- _Brief_: Within the listing below, show every line that contains the word "family".

Material to process below:

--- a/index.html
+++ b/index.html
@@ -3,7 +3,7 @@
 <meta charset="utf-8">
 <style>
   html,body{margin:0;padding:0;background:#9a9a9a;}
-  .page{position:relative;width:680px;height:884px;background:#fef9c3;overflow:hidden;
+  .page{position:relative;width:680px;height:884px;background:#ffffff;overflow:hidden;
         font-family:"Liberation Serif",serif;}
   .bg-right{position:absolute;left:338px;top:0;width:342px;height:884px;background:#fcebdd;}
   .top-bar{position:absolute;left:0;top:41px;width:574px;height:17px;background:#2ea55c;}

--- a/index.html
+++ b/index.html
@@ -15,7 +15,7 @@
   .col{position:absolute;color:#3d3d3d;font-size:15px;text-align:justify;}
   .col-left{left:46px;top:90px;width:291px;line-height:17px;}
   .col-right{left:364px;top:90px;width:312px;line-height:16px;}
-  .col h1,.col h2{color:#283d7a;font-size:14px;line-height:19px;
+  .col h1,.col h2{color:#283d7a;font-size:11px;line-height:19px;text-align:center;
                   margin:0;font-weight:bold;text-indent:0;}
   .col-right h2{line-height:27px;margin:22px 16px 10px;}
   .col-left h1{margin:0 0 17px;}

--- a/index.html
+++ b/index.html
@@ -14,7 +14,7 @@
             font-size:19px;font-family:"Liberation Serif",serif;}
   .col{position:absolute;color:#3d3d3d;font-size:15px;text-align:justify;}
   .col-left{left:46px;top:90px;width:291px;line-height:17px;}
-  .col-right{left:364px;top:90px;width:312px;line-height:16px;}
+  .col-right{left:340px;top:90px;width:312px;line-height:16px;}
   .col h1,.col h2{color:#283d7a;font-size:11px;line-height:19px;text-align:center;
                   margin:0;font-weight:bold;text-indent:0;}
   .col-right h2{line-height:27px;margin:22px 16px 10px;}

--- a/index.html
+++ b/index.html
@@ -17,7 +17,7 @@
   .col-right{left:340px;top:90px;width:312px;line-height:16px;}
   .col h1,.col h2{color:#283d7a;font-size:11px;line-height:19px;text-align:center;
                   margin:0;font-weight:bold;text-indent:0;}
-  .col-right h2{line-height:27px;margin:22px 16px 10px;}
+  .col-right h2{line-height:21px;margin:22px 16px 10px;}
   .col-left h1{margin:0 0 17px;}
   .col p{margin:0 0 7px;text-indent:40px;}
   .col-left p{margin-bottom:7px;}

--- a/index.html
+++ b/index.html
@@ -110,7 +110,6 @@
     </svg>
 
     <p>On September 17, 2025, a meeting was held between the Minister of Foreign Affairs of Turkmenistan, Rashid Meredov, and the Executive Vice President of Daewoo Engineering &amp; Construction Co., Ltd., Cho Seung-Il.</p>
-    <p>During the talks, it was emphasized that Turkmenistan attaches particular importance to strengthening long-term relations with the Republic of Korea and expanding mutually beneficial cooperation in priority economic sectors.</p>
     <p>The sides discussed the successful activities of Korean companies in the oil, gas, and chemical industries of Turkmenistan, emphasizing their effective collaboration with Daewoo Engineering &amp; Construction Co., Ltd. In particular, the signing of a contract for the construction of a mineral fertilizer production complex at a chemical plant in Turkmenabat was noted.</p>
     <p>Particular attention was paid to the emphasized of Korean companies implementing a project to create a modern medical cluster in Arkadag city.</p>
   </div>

End of Material to process.

- _Finished exercise_:
         font-family:"Liberation Serif",serif;}
             font-size:19px;font-family:"Liberation Serif",serif;}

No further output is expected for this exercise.